◆ **ACTION ITEM**
Scan the records below, and wherever a line has the word "Avitag", pull it out.

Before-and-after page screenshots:
______________________________

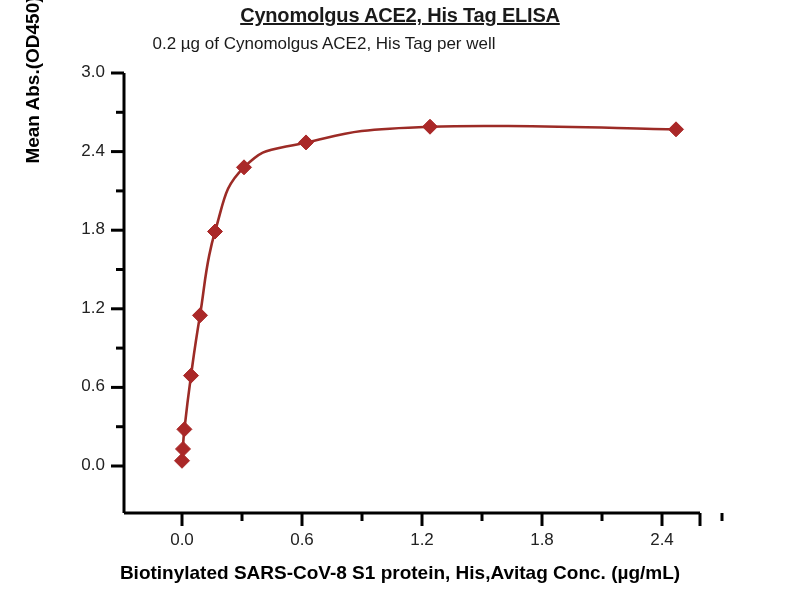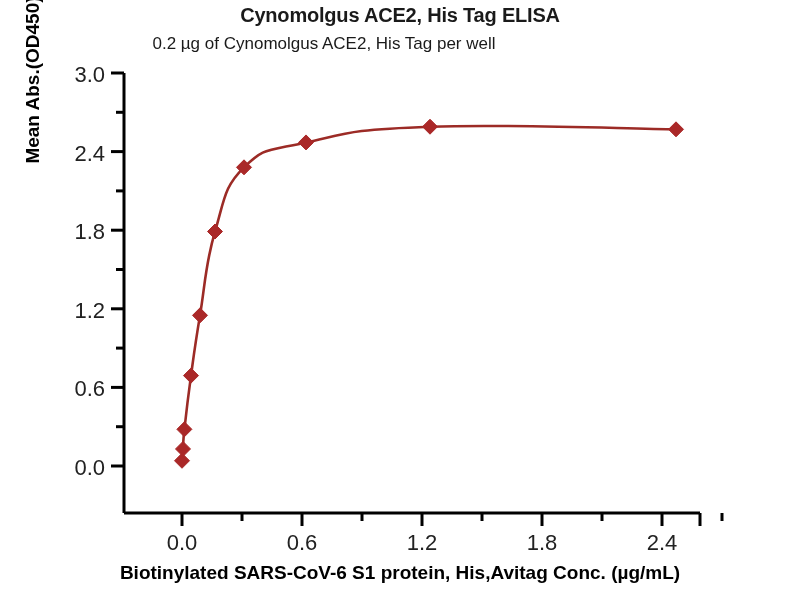--- a/index.html
+++ b/index.html
@@ -32,6 +32,7 @@
     letter-spacing: -0.2px;
     line-height: 30px;
     color: #1a1a1a;
+    text-decoration: underline;
   }
   .chart-subtitle {
     position: absolute;

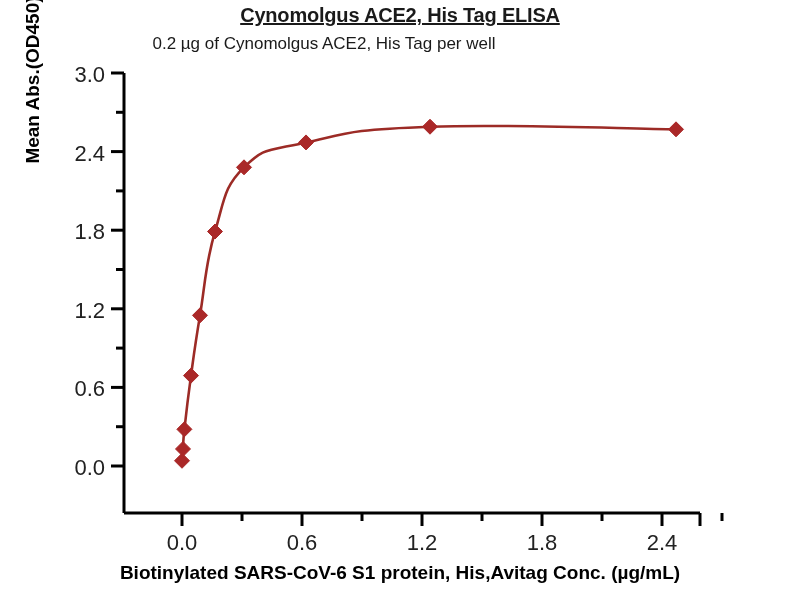--- a/index.html
+++ b/index.html
@@ -70,7 +70,7 @@
   }
   .tick-label {
     position: absolute;
-    font-size: 22px;
+    font-size: 17px;
     color: #222;
     white-space: nowrap;
   }

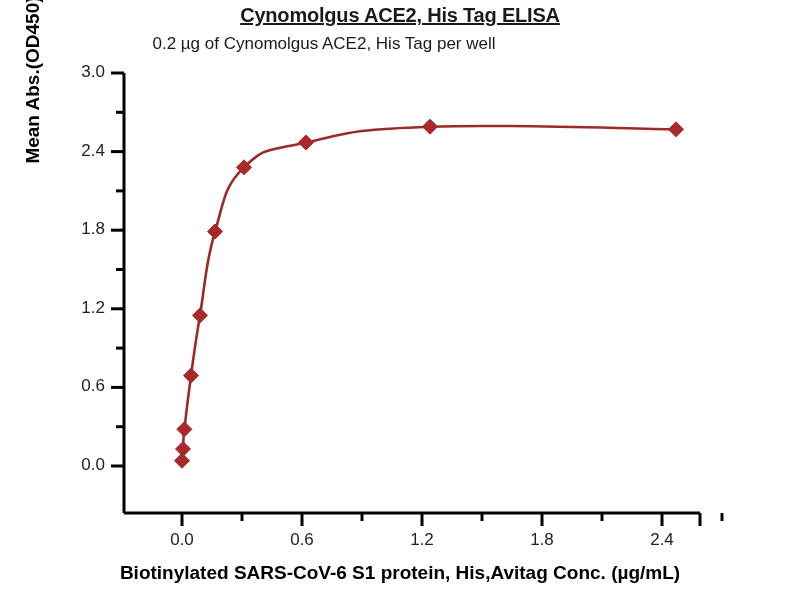--- a/index.html
+++ b/index.html
@@ -99,7 +99,7 @@
 
   <div class="y-axis-title">Mean Abs.(OD450)</div>
 
-  <div class="x-axis-title">Biotinylated SARS-CoV-6 S1 protein, His,Avitag Conc. (µg/mL)</div>
+  <div class="x-axis-title">Biotinylated SARS-CoV-8 S1 protein, His,Avitag Conc. (µg/mL)</div>
 
   <svg class="plot" id="plot-svg" width="800" height="600">
       <line x1="124" y1="73" x2="124" y2="513" stroke="#000000" stroke-width="3"></line>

______________________________

◆ **EXERCISE RESULT**
-  <div class="x-axis-title">Biotinylated SARS-CoV-6 S1 protein, His,Avitag Conc. (µg/mL)</div>
+  <div class="x-axis-title">Biotinylated SARS-CoV-8 S1 protein, His,Avitag Conc. (µg/mL)</div>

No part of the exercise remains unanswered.